Priceonomics

As many as 50% of first marriages end in divorce in the United States. Faced with such high prospects for failure, it seems logical for couples to live together before marriage in order to learn whether they weather life’s ups and downs well in marriage-like conditions.

Whether motivated by this line of reasoning or not, the share of unmarried American couples living together is on the rise -- from half a million couples in the sixties to some 7.5 million today. So how are they faring? Does data show that living together before marriage leads to better outcomes?

For a long time, the answer seemed to be no. As researchers started asking the question in the 1970s, back when “shacking up” started to become more common, they found that couples that lived together had higher divorce rates and lower levels of marriage satisfaction. The idea that living together was bad for marriage prospects became fairly accepted. (Christian groups enjoyed citing the statistics.) In 1987, researchers studying Swedish women -- under the premise that Sweden predicts social trends in the U.S. by 10-15 years -- found divorce rates 80% higher among women who cohabited before marriage than the norm, suggesting a negative trend on the rise. The New York Times reported that “Divorce may be the price of living together first.”

Last year, an op-ed in the Times described the “cohabitation effect”: how living together before marriage can lead to increased risk of divorce or low marital satisfaction. Yet other publications noted on the question: “Cohabitation before marriage? It's no greater divorce risk.” So what gives?

It seems it’s no coincidence that the answer changed with the growing acceptability of unmarried couples living together. As sociologist Jay Teachman told the USA Today:

"The nature of cohabitation has changed. Cohabitors 20 years ago were the rule breakers, the rebels, the risk takers — the folks who were perhaps not as interested in marriage, and using cohabitation as an alternative to marriage."

Since couples that had lived together before marriage in the seventies and eighties were a small minority willing to disregard social norms, what researchers often took as evidence of the negative effects of cohabitation may have only indicated that those who lived together before marriage were less inclined than their more conservative peers to stick out an unhappy marriage. 

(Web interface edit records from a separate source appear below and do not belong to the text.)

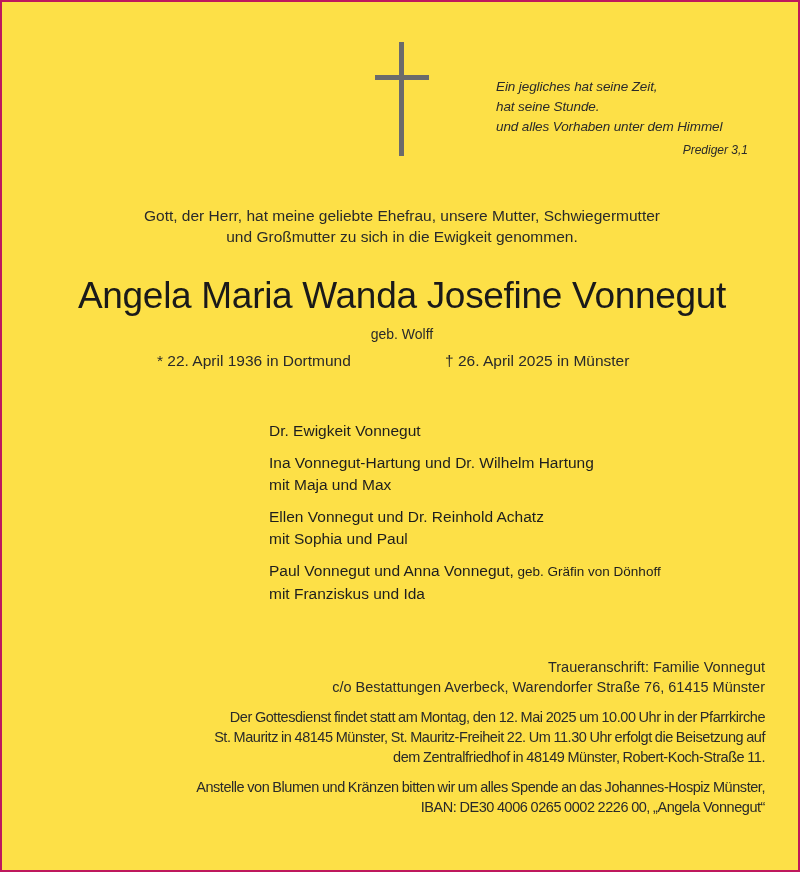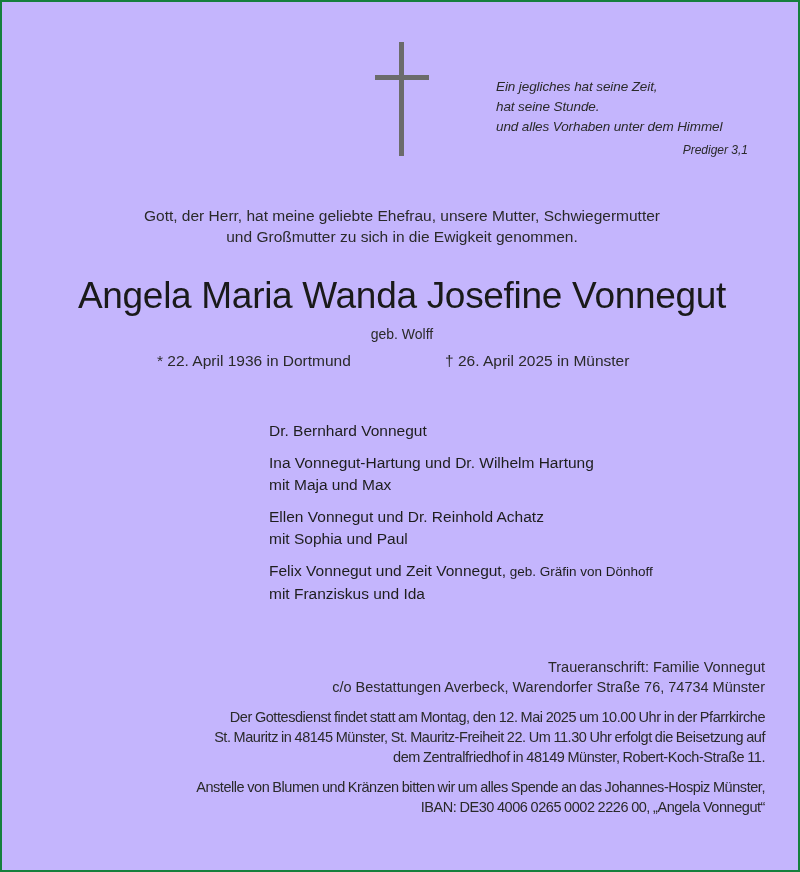"Ein jegliches hat seine Zeit," .frame { background: #c4b5fd -> #fde047; border: 2px solid #15803d -> 2px solid #be185d }
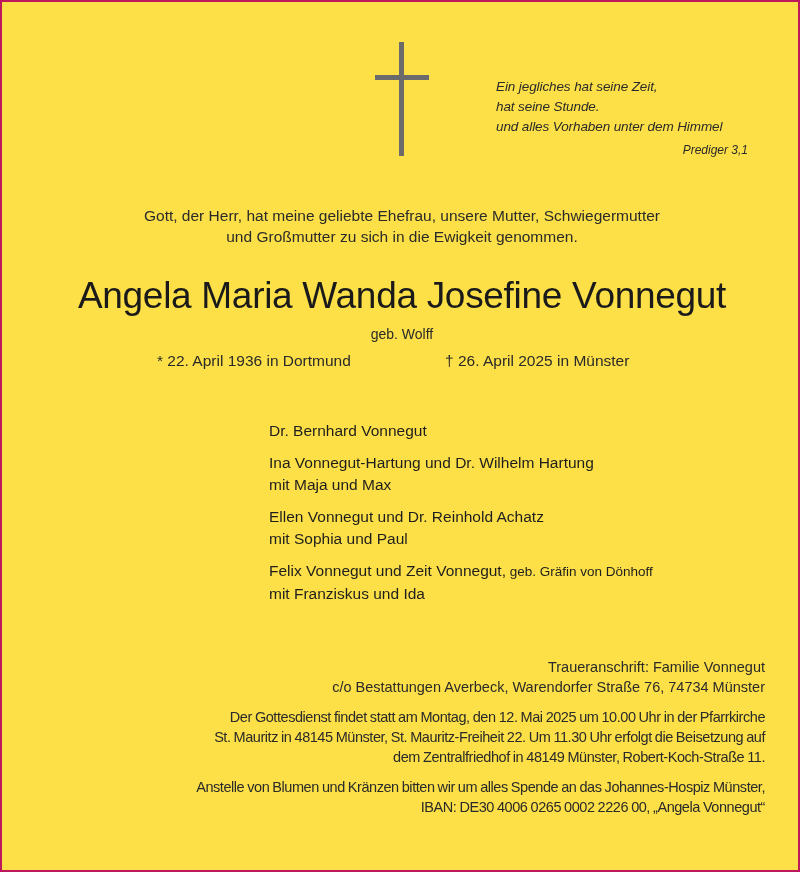"Dr. Bernhard Vonnegut" span.line { text: Bernhard -> Ewigkeit }
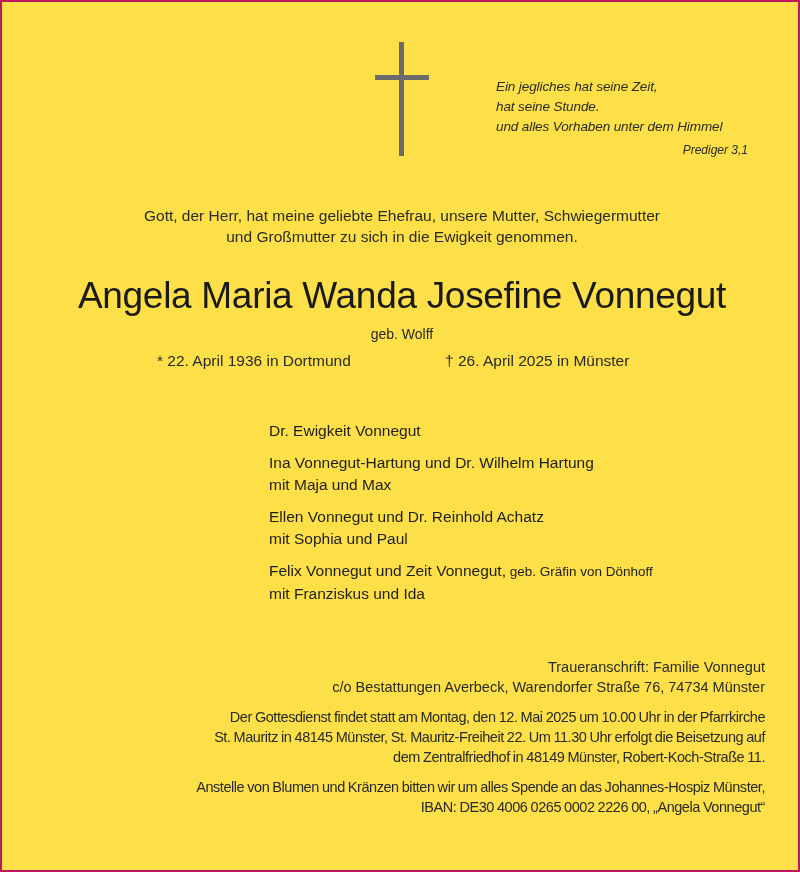"Felix Vonnegut und Zeit Vonnegut," span { text: Felix Vonnegut und Zeit -> Paul Vonnegut und Anna }
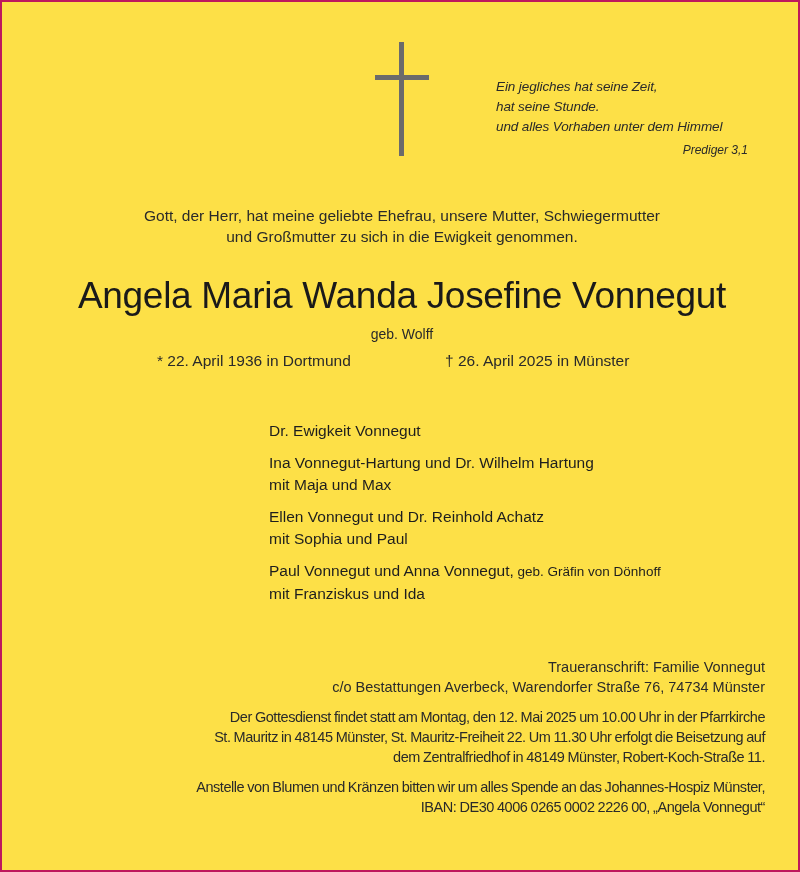"c/o Bestattungen Averbeck, Warendorfer" span.line { text: 74734 -> 61415 }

The social acceptance of unmarried cohabitation -- as opposed to the moral condescension toward hippies “shacking up” -- also seems to have lessened the misinterpretation of findings by the public. The aforementioned article in the 1987 New York Times ran a correction noting that its article “went beyond the conclusions of the authors of the report.” One of the researchers stressed, “'What we are saying is that it appears that people who cohabit premaritally are less committed to the institution and are more inclined to divorce than people who don't live together.”

Today’s studies suggest that couples’ attitudes are more important than the binary decision of whether or not to live together. A study by the Centers for Disease Control and Prevention found that married women who had lived with their spouse before getting engaged or married subsequently divorced at a rate 7% higher than those who did not. However, research out of Cornell found that it was “serial cohabitors” who had higher incidence of divorce, whereas women who married the only boyfriend they ever lived with had a 28% lower rate of divorce. In the Times, a marital therapist warned of poor results for couples who make the decision to live together casually or for financial reasons as they “slide” into marriage rather than “decide” to get married. After all, once a couple is living together, it’s inconvenient to move out, marriage seems like the default, and friends and family expect to see them tie the knot. 

It would be nice to be able to look at the data and get an answer about whether living together is the right decision. But as with the decision of who to marry, certainty is elusive.